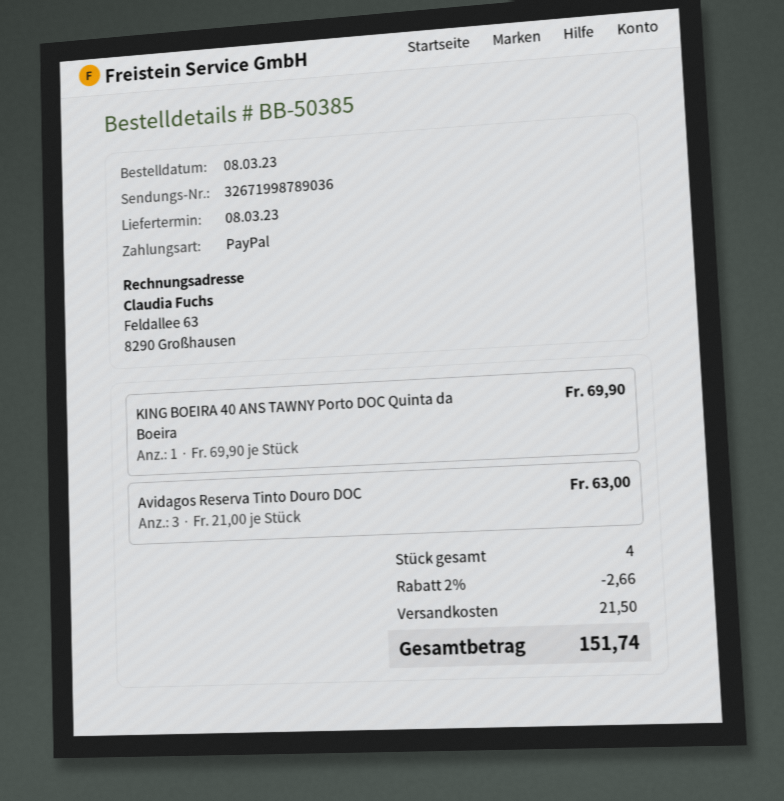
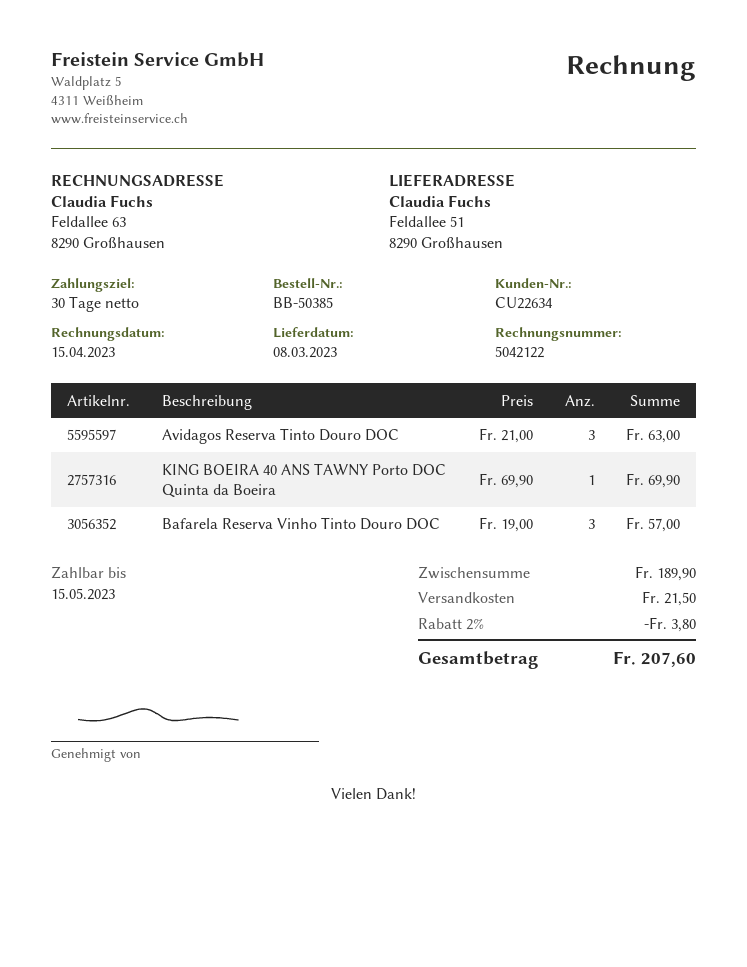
Bafarela Reserva Vinho Tinto Douro DOC: none -> 3 x 19.00 = 57.00
discount: 2% = 2.66 -> 2% = 3.80
total: 151.74 -> 207.60

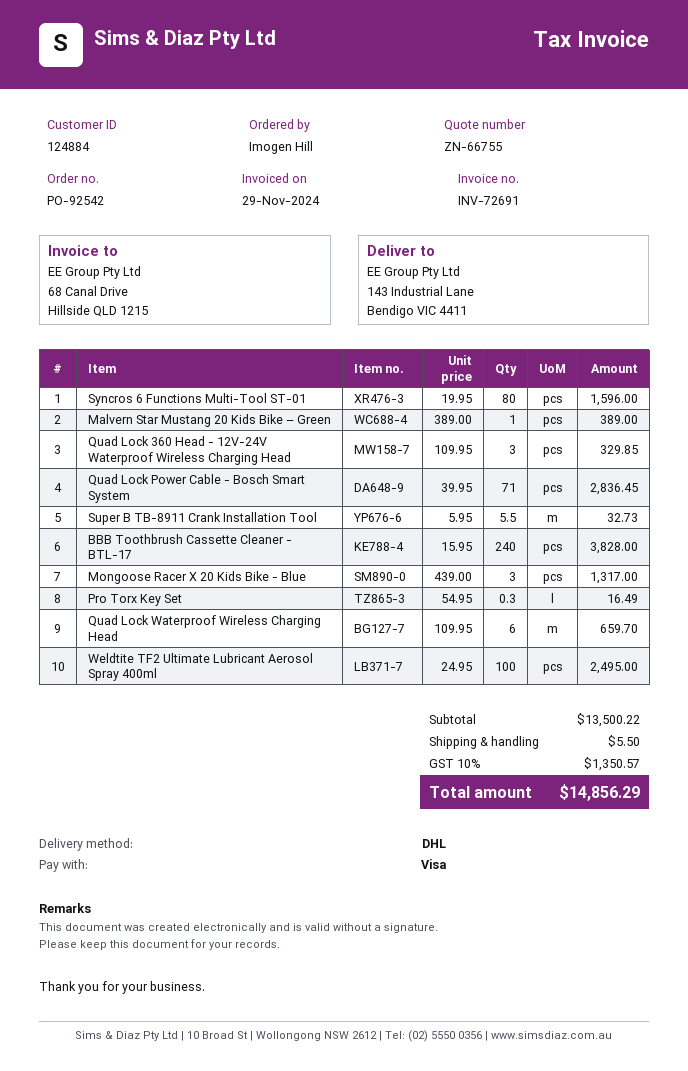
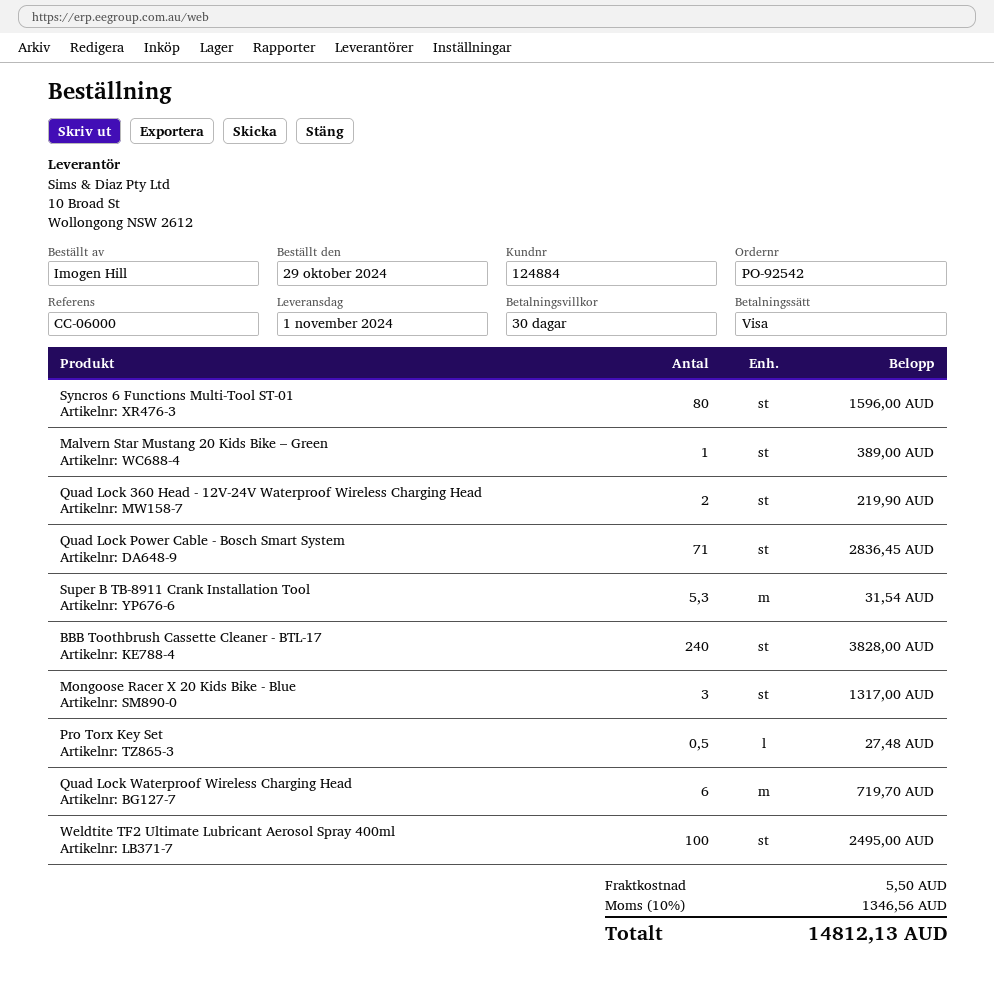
Quad Lock 360 Head - 12V-24V Waterproof Wireless Charging Head: 3 for 329.85 -> 2 for 219.90
Super B TB-8911 Crank Installation Tool: 5.5 for 32.73 -> 5.3 for 31.54
Pro Torx Key Set: 0.3 for 16.49 -> 0.5 for 27.48
Quad Lock Waterproof Wireless Charging Head: 6 for 659.70 -> 6 for 719.70
tax: 10% = 1350.57 -> 10% = 1346.56
total: 14856.29 -> 14812.13

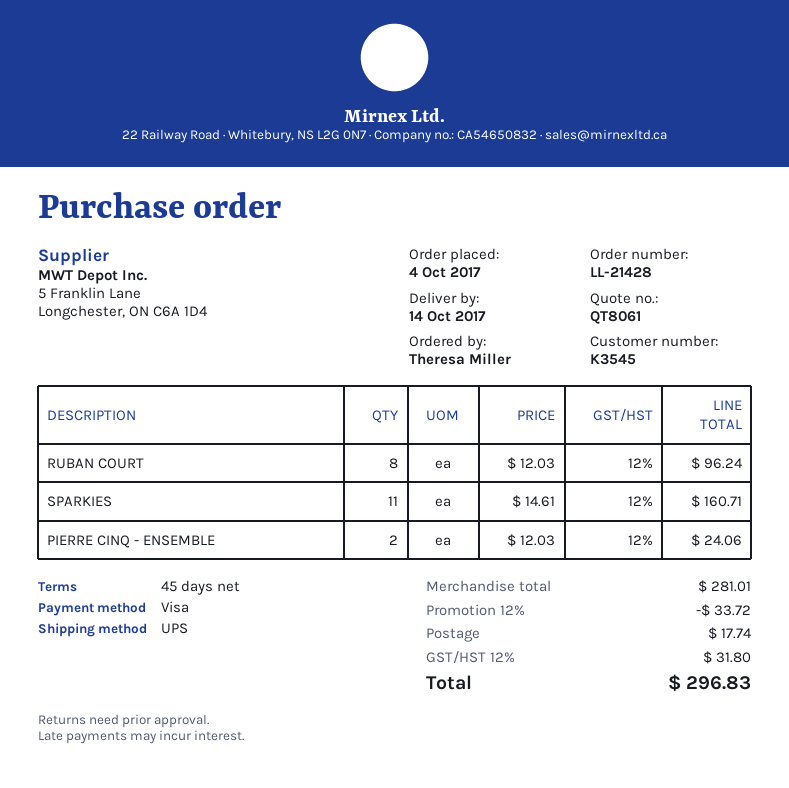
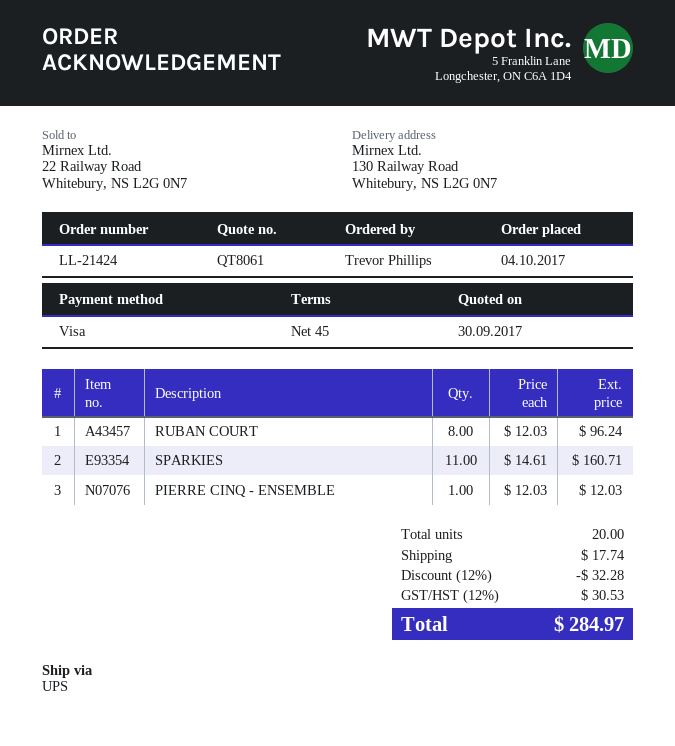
order number: LL-21428 -> LL-21424
ordered by: Theresa Miller -> Trevor Phillips
PIERRE CINQ - ENSEMBLE: 2 x 12.03 = 24.06 -> 1 x 12.03 = 12.03
discount: 12% = 33.72 -> 12% = 32.28
tax: 12% = 31.80 -> 12% = 30.53
total: 296.83 -> 284.97

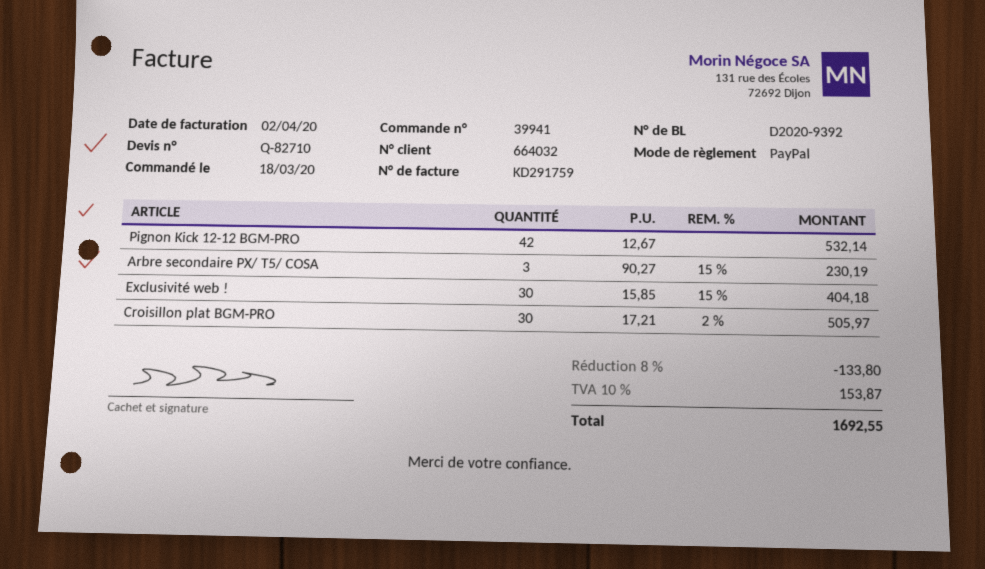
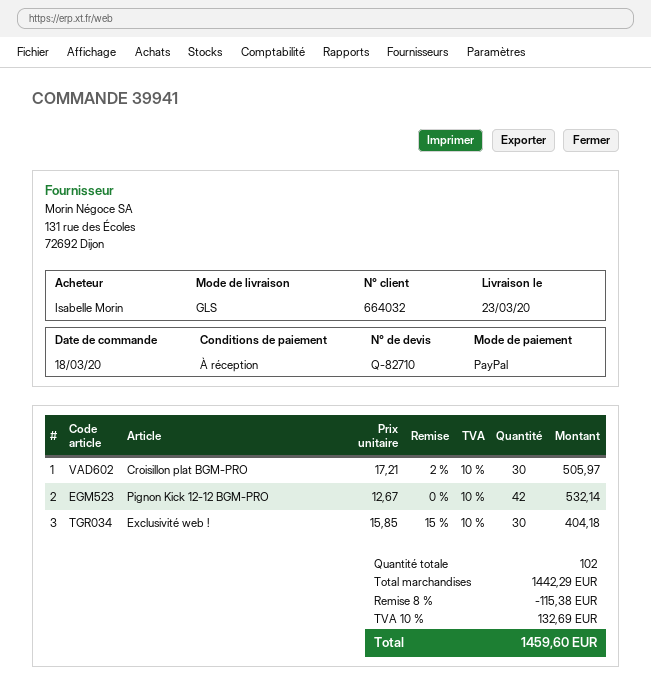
Arbre secondaire PX/ T5/ COSA: 3 x 90.27 - 15% = 230.19 -> none
discount: 8% = 133.80 -> 8% = 115.38
tax: 10% = 153.87 -> 10% = 132.69
total: 1692.55 -> 1459.60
.....
What you are asked to do
Only the lines that hold the word "Charging" are wanted; each should be pulled from the records.

Exercise response
Quad Lock 360 Head - 12V-24V Waterproof Wireless Charging Head: 3 for 329.85 -> 2 for 219.90
Quad Lock Waterproof Wireless Charging Head: 6 for 659.70 -> 6 for 719.70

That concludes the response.